The doctors’ walkout was a violation of South Korean law, as medical workers cannot refuse so-called return to work orders “without justifiable grounds,” he said.
South Korea’s general hospitals rely heavily on trainees for emergency operations and surgeries, and local reports said cancer patients and expectant mothers needing C-sections had seen procedures cancelled or delayed, with scores of cases causing “damage”, Park said.
“My surgery was canceled on the day of admission due to the doctors’ strike, and I’m still dumbfounded,” wrote @August_holiday on social media platform X.
Another user on South Korea’s Naver web portal said her mother’s long-awaited cerebral aneurysm surgery had been abruptly delayed.
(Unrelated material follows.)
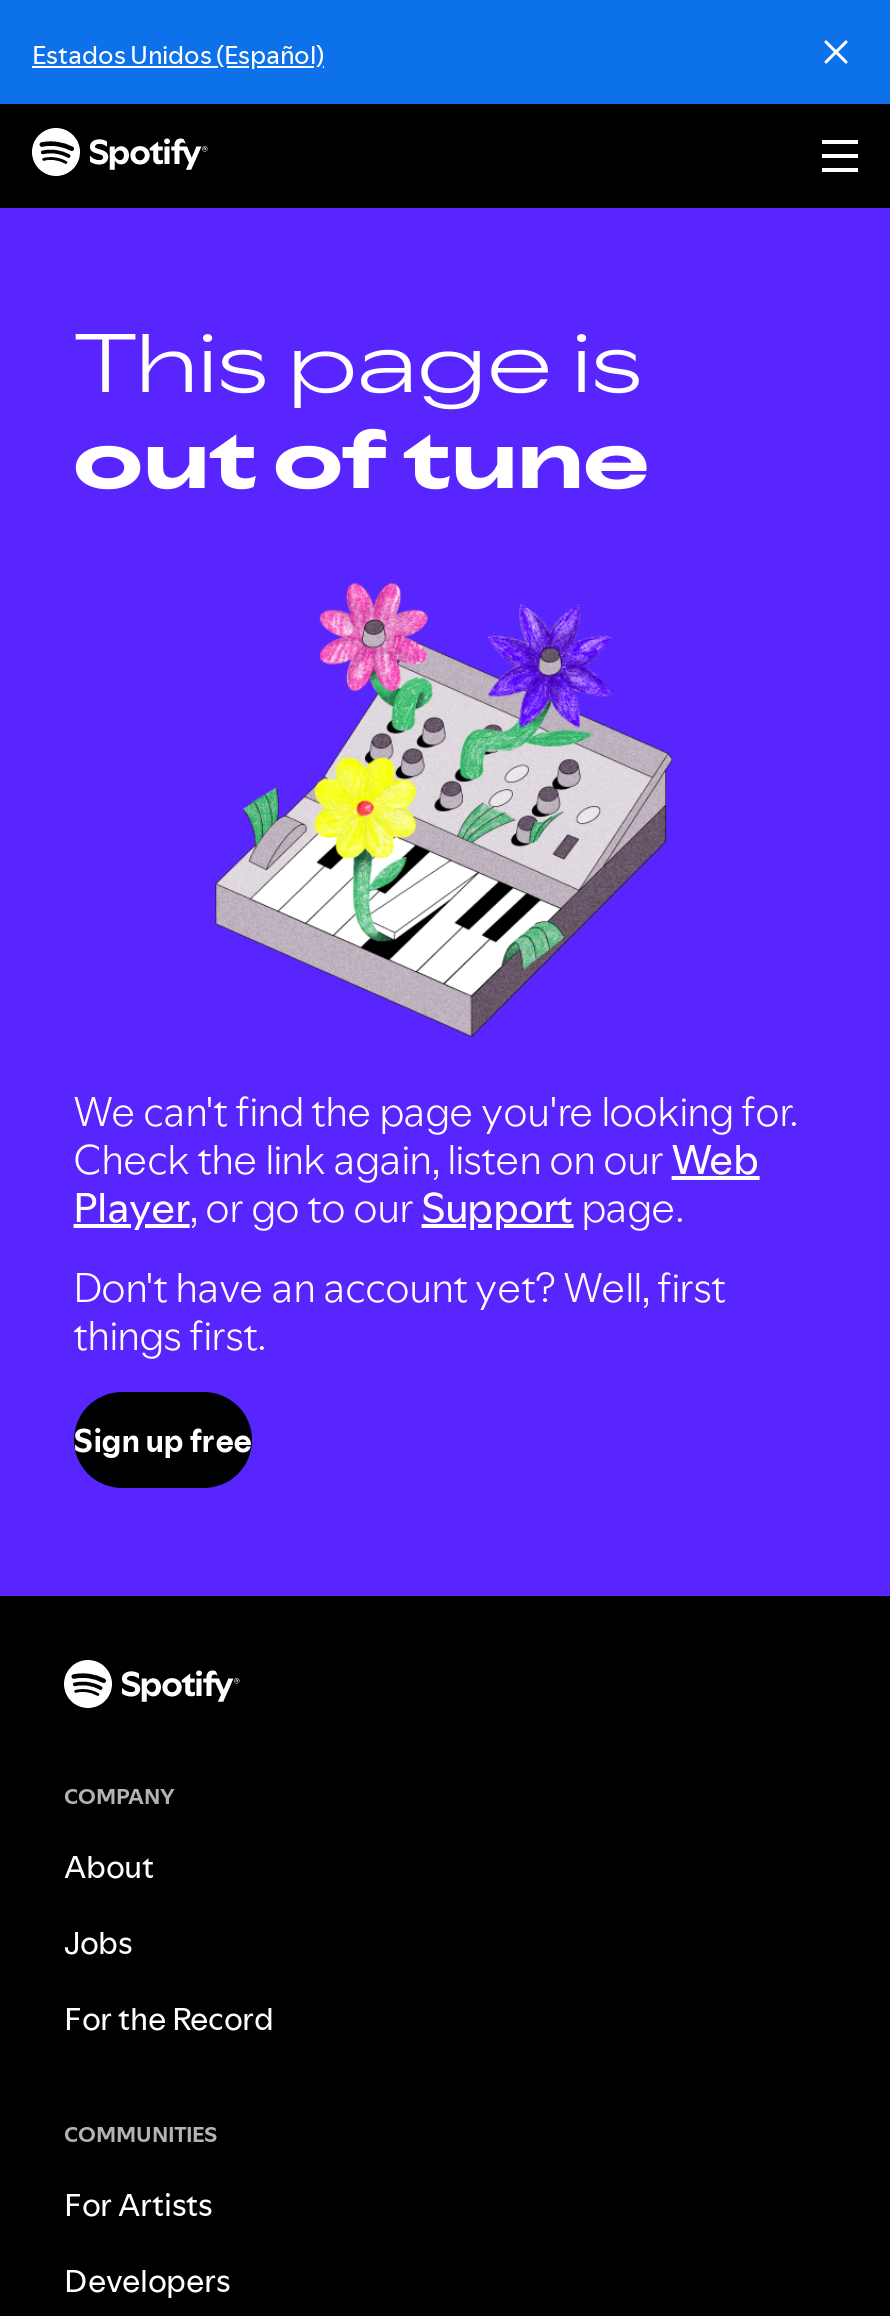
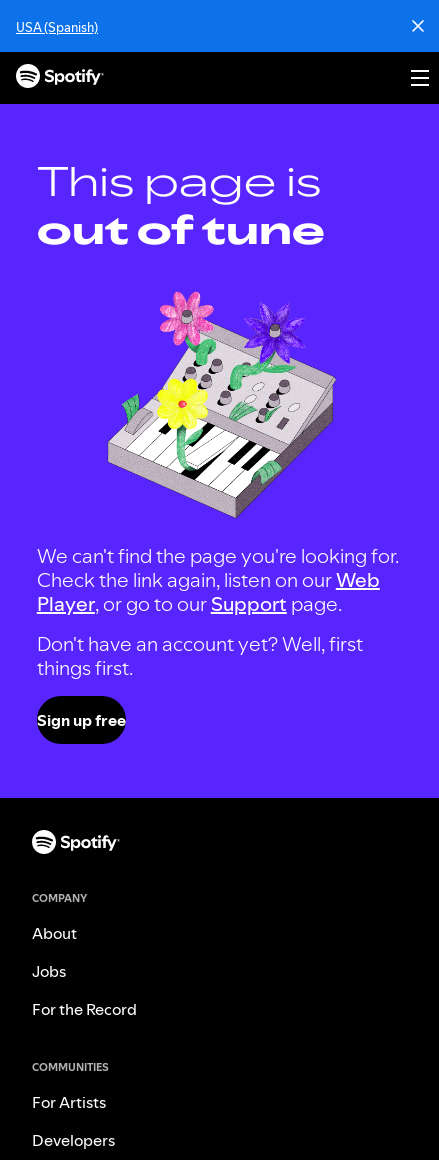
[32,36,324,72] Estados Unidos (Español) -> [16,18,98,36] USA (Spanish)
“I’m furious that (the doctors) can act so irresponsibly,” user @488653 wrote.
Junior doctors claim the new medical education reforms are the final straw for many workers in a profession already struggling with tough working conditions, such as in emergency rooms.
“Despite working more than 80 hours a week and receiving compensation at minimum wage level, trainee doctors have been neglected by the government until now,” the Korea Interns and Residents Association said in a statement.
The over-reliance on trainee doctors in the current healthcare system was not reasonable or fair, they added.
Nurses, who had been left in charge during the strike, urged doctors to return to work, even as they sympathised with their fight against the reform.